Remarques à propos du Football.

 

 

 

Ce que le football apprend, c’est une manière d’osciller entre le visible et le non-visible, entre le visible et le tactile, entre les figures du visible et les figures du tactile aveugle, entre les figures de la perspective visuelle et les impulsions réflexes du tactile aveugle. Ainsi pour jouer efficacement au football, il est indispensable de savoir se placer (se placer visuellement) sur le terrain sans cependant vérifier à chaque seconde son emplacement. C’est d’ailleurs un des défauts les plus flagrants de ceux qui n’ont jamais joué au football, soit ils ne regardent pas où ils se situent sur le terrain et par conséquent participent de façon confuse et maladroite au jeu, soit au contraire ils vérifient à chaque seconde leur emplacement et ils ne parviennent alors jamais à inventer des gestes intuitifs à l’intérieur du flux du jeu. Un des problèmes du football c’est ainsi à la fois de parvenir à savoir où son corps se trouve sur le terrain pour ne pas faire n’importe quoi, pour comprendre surtout le mouvement d’ensemble de son équipe, et aussi aux instants les plus intenses du jeu de savoir comment improviser de manière intuitive.  Pendant ces instants d’improvisation intuitive la vérification visuelle devient quasiment inutile, ce que le joueur doit alors sentir ce sont des masses, des forces et des trajectoires à évaluer de manière instantanée. Pour le gardien par exemple, à l’instant même du plongeon le regard devient inutile. Le plongeon apparait toujours aveugle. Le plongeon apparait à chaque fois comme un geste d’exactitude aveugle.

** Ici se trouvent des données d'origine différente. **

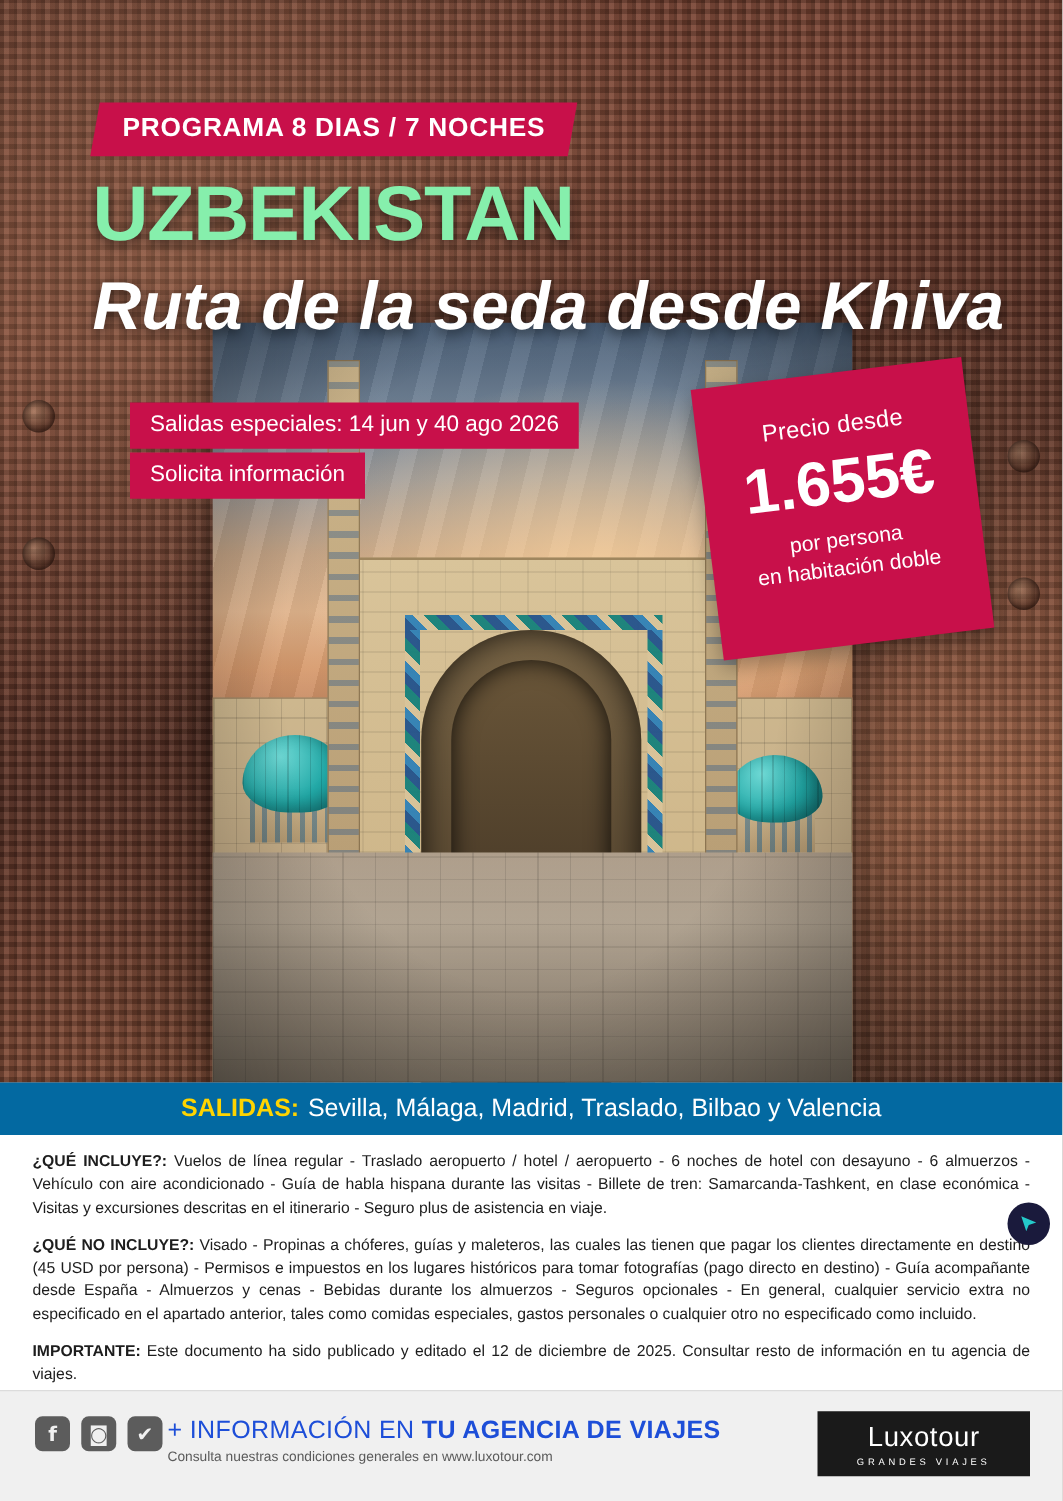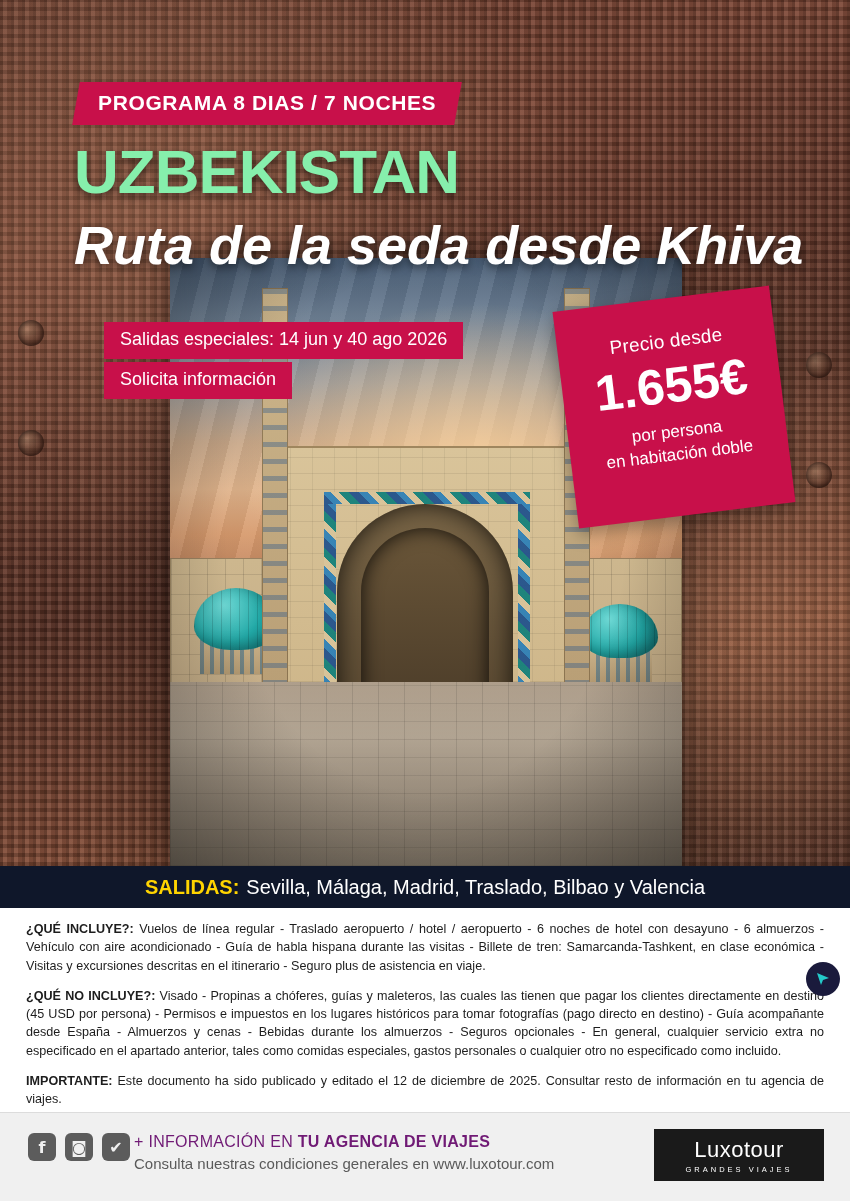"SALIDAS:" .salidas { background: #0f172a -> #0369a1 }
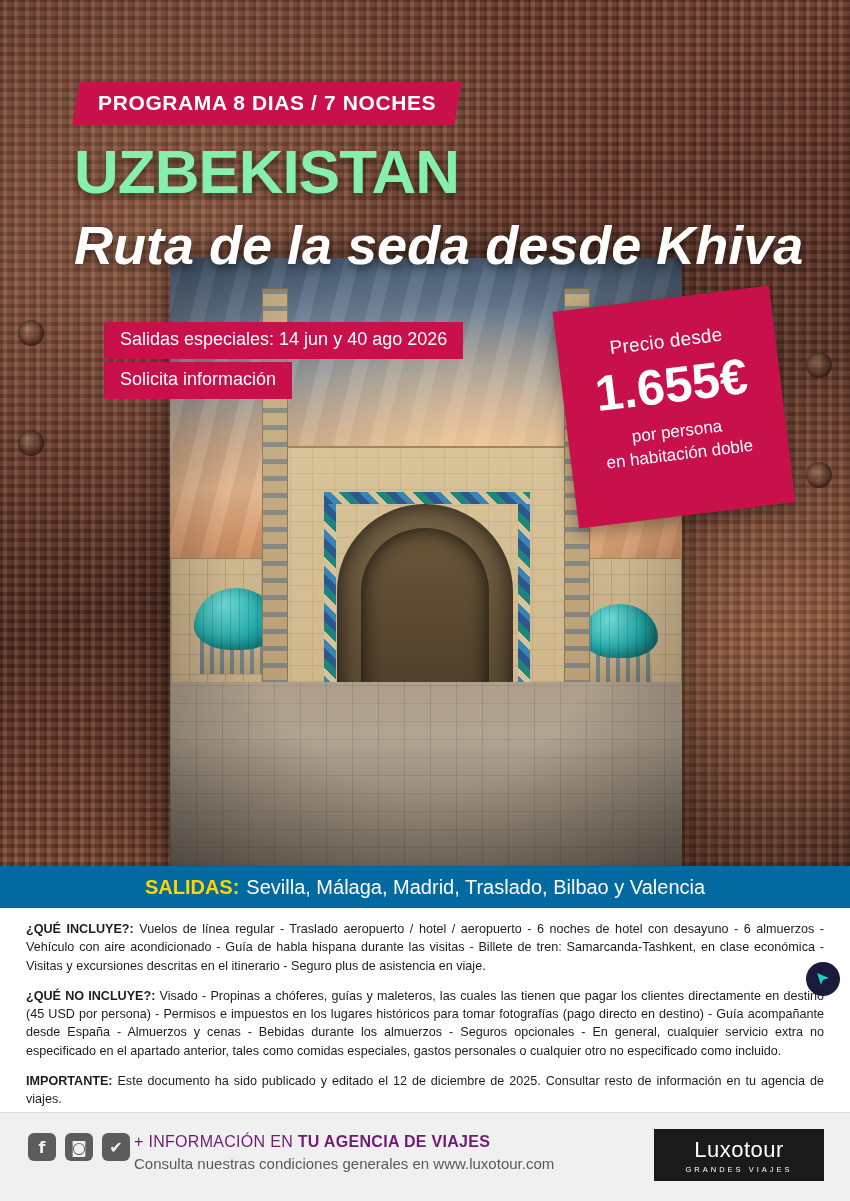"+ INFORMACIÓN EN TU AGENCIA" .foot-line1 { color: #701a75 -> #1d4ed8; font-size: 16px -> 20px }
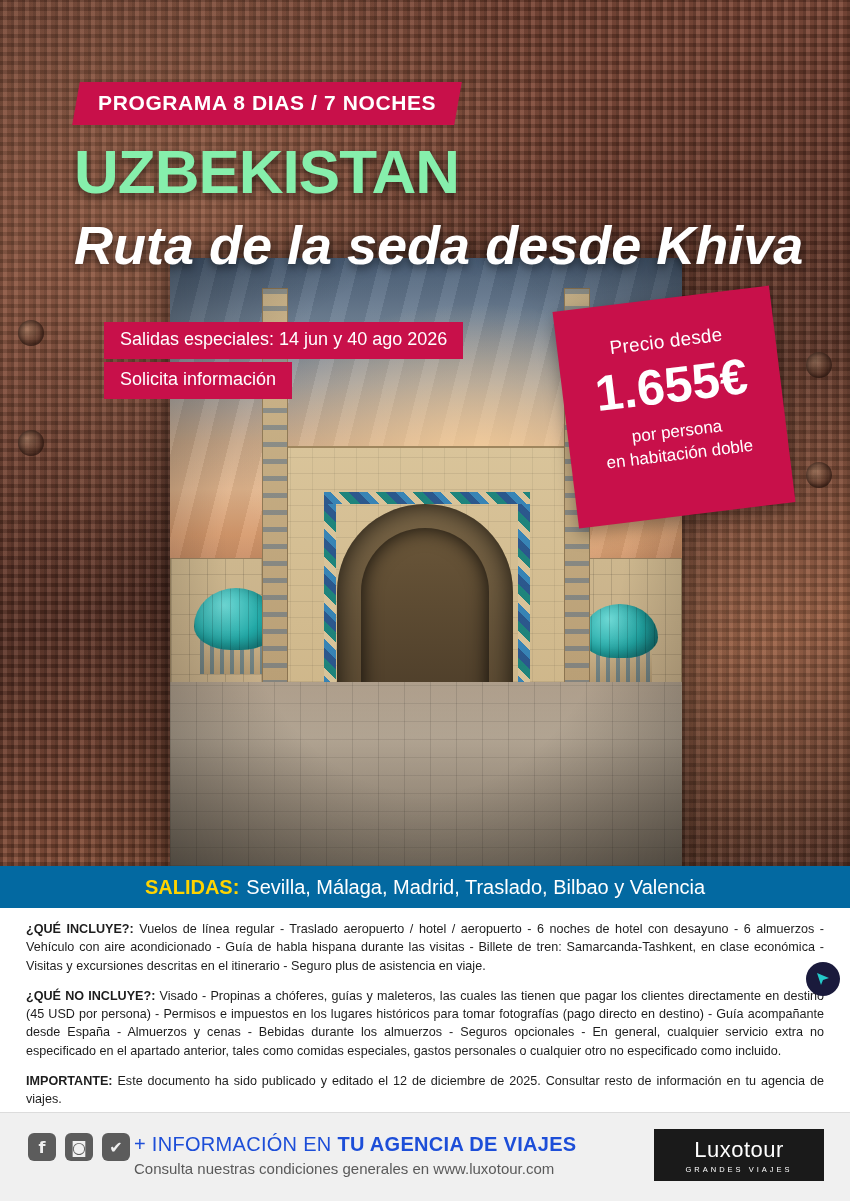"Consulta nuestras condiciones generales" .foot-line2 { font-size: 15px -> 11px }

Par exemple encore afin d’arrêter un ballon frappé par l’adversaire, l’important est de savoir visuellement d’où part le ballon, malgré tout la manière d’approcher la trajectoire du ballon n’est pas visuelle, la manière d’approcher la trajectoire du ballon apparait plutôt tactile magnétique.

 

 

Eh bien, j’ai maintenant la certitude que ces problèmes dont j’ai d’abord fait l’expérience à l’intérieur du football, je les ai retrouvés ensuite à l’intérieur de l’écriture. Ainsi à l’instant où j’écris une phrase, je ne vois pas. L’écriture d’un aphorisme apparait comme un plongeon aveugle, comme un plongeon réflexe aveugle, comme un plongeon intuitif aveugle. Je n’utilise le regard que pendant la composition. En effet ce que je dois malgré tout distinguer visuellement, c’est la manière de disposer ces gestes de plongeons aveugles les uns à proximité des autres, les uns à la suite des autres. La différence entre le football et l’écriture, ce serait que les temps de la vision et de l’aveuglement y apparaissent inversés. Quand je jouais au football, j’avais besoin de voir avant afin de plonger ensuite de manière aveugle. A l’inverse quand j’écris je commence d’abord par multiplier des plongeons de phrases aveugles et c’est seulement ensuite après que j’essaie de retrouver avec les yeux, avec la distinction du regard, une cohérence et un équilibre parmi le magma de ces phrases-plongeons. 

 

Ce par quoi aussi le football et l’écriture se ressemblent c’est par la délimitation de l’espace. Le football comme l’écriture se jouent à l’intérieur d’un espace quadrangulaire  Il y a un rectangle du terrain de foot comme un rectangle de la feuille de papier. Ecrire c’est simplement la démence d’essayer de jouer au football seul, la démence d’essayer de jouer au football seul à la surface du papier. Et c’est aussi la démence d’essayer de rejouer plusieurs fois un même match (celui du texte) à l’intérieur de temps différents. Celui qui écrit un texte s’amuse ainsi à rejouer d’innombrables fois un même match, un même match de phrases, seul.